Ladybird uses a multi-process architecture with a main UI process, several WebContent renderer processes, an ImageDecoder process, and a RequestServer process.
Image decoding and network connections are done out of process to be more robust against malicious content. Each tab has its own renderer process, which is sandboxed from the rest of the system.

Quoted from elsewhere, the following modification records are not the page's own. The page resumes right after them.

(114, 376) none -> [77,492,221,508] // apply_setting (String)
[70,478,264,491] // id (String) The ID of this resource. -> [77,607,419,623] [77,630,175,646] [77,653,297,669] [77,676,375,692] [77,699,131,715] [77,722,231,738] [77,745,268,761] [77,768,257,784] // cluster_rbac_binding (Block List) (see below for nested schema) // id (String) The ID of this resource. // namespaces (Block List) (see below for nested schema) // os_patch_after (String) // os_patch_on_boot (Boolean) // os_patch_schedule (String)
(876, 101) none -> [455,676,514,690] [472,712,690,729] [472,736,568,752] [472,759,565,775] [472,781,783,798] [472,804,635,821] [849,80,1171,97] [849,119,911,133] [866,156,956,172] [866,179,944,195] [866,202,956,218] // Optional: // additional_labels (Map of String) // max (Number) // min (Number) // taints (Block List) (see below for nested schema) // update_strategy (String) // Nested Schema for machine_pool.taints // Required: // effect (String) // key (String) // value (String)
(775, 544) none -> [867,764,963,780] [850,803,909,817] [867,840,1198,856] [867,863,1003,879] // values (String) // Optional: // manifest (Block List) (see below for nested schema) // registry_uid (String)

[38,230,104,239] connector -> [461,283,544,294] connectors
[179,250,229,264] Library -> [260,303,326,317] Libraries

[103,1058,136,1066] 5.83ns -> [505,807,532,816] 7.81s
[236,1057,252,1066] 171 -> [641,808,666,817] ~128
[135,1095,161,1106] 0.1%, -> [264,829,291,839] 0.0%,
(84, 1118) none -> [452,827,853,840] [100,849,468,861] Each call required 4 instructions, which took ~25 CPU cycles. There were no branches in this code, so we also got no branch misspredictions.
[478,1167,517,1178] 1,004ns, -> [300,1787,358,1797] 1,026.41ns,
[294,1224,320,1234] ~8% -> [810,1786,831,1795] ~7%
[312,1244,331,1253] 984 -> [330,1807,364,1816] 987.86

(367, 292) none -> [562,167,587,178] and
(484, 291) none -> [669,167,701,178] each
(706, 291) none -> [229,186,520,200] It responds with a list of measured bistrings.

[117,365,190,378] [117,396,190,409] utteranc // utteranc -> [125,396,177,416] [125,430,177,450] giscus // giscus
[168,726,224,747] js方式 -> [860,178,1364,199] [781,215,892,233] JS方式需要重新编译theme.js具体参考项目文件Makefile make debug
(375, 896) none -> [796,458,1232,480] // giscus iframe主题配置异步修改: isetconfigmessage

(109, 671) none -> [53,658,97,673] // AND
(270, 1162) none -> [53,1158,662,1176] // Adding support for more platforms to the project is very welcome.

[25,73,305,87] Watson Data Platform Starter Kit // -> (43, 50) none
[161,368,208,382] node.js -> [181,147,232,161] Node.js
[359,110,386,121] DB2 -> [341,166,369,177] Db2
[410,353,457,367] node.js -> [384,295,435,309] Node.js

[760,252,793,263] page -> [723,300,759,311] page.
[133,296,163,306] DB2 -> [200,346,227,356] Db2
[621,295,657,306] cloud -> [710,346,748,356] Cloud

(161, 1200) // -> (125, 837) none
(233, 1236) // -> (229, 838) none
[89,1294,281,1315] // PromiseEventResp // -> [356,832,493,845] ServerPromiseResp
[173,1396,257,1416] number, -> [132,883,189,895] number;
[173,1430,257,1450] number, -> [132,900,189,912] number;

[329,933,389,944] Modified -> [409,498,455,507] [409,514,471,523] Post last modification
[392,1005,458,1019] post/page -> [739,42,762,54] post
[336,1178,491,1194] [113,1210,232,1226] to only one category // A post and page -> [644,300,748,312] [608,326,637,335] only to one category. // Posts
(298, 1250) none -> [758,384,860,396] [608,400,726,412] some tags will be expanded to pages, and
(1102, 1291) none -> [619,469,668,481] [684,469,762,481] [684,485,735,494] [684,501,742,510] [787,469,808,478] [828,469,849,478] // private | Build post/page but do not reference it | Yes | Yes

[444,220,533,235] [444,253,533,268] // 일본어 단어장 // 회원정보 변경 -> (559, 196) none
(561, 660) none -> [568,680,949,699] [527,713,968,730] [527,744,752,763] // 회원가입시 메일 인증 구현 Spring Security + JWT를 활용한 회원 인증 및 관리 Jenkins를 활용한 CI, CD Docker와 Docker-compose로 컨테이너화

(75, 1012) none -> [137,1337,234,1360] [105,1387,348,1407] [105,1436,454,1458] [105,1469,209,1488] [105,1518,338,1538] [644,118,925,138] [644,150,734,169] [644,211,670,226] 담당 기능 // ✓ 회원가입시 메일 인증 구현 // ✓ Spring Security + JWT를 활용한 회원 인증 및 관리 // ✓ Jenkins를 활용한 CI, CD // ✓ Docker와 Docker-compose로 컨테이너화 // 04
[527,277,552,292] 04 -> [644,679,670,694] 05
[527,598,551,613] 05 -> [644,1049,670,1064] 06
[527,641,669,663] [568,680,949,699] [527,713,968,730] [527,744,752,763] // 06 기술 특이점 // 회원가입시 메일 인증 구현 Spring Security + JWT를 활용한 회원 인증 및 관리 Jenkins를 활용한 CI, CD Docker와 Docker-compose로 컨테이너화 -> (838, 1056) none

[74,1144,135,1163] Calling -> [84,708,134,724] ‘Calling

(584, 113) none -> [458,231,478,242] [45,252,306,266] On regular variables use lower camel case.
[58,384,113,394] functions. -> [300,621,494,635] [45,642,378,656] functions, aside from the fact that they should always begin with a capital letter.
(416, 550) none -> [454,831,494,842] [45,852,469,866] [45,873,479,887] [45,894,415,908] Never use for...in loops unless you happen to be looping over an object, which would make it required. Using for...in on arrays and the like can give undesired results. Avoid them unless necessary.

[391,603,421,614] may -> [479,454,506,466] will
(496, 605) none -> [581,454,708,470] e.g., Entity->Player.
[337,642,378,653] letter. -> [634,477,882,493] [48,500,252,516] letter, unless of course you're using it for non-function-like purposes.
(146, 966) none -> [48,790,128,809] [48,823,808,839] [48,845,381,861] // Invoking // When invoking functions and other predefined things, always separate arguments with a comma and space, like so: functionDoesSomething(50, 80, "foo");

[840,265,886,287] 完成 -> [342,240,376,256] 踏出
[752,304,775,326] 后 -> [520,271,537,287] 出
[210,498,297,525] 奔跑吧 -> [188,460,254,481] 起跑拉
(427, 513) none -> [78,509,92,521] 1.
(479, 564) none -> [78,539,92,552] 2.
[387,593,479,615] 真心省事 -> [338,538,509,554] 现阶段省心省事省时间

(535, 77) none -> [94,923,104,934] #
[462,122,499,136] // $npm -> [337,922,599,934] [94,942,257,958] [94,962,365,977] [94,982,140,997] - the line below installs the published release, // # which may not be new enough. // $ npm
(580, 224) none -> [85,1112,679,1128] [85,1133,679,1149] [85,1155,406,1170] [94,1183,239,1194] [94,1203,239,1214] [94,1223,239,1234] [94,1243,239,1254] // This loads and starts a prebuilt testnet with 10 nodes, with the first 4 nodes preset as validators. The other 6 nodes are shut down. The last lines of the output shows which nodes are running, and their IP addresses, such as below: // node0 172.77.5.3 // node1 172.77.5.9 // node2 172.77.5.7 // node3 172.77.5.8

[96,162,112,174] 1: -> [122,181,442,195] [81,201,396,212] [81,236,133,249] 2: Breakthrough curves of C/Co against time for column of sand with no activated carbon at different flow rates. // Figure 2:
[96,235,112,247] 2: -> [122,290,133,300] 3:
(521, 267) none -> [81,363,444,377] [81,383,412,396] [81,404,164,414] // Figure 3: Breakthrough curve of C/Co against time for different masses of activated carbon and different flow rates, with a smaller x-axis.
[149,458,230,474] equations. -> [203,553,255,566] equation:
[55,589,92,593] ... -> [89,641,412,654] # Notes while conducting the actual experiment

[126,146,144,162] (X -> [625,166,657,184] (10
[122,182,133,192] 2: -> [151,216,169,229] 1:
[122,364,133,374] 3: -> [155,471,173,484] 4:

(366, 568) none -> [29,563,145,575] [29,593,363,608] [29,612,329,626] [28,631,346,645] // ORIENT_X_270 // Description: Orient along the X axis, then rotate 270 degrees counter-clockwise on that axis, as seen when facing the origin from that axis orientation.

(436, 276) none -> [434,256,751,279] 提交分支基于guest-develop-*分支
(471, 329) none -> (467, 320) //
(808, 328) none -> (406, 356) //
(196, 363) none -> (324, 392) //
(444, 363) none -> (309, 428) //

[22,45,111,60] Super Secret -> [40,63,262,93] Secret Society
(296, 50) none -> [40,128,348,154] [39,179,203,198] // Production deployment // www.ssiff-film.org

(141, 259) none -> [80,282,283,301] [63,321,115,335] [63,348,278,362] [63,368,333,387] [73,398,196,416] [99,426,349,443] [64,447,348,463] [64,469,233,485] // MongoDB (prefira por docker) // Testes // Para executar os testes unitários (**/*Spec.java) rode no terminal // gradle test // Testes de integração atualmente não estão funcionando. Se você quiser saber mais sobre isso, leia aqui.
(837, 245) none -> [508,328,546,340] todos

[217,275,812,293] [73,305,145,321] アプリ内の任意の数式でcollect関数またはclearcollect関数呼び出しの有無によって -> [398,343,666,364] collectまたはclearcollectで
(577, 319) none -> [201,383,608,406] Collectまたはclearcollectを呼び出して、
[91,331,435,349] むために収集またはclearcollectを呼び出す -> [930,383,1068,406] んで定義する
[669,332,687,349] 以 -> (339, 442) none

At the moment, many core library support components are inherited from SerenityOS:
- LibWeb: Web rendering engine
- LibJS: JavaScript engine
- LibWasm: WebAssembly implementation
- LibCrypto/LibTLS: Cryptography primitives and Transport Layer Security
- LibHTTP: HTTP/1.1 client
- LibGfx: 2D Graphics Library, Image Decoding and Rendering
- LibUnicode: Unicode and locale support
- LibMedia: Audio and video playback
- LibCore: Event loop, OS abstraction layer
- LibIPC: Inter-process communication
How do I build and run this?
See build instructions for information on how to build Ladybird.
Ladybird runs on Linux, macOS, Windows (with WSL2), and many other *Nixes.
How do I read the documentation?
Code-related documentation can be found in the documentation folder.
Get in touch and participate!
Join our Discord server to participate in development discussion.
Please read Getting started contributing if you plan to contribute to Ladybird for the first time.
Before opening an issue, please see the issue policy and the detailed issue-reporting guidelines.
The full contribution guidelines can be found in CONTRIBUTING.md
.
License
Ladybird is licensed under a 2-clause BSD license.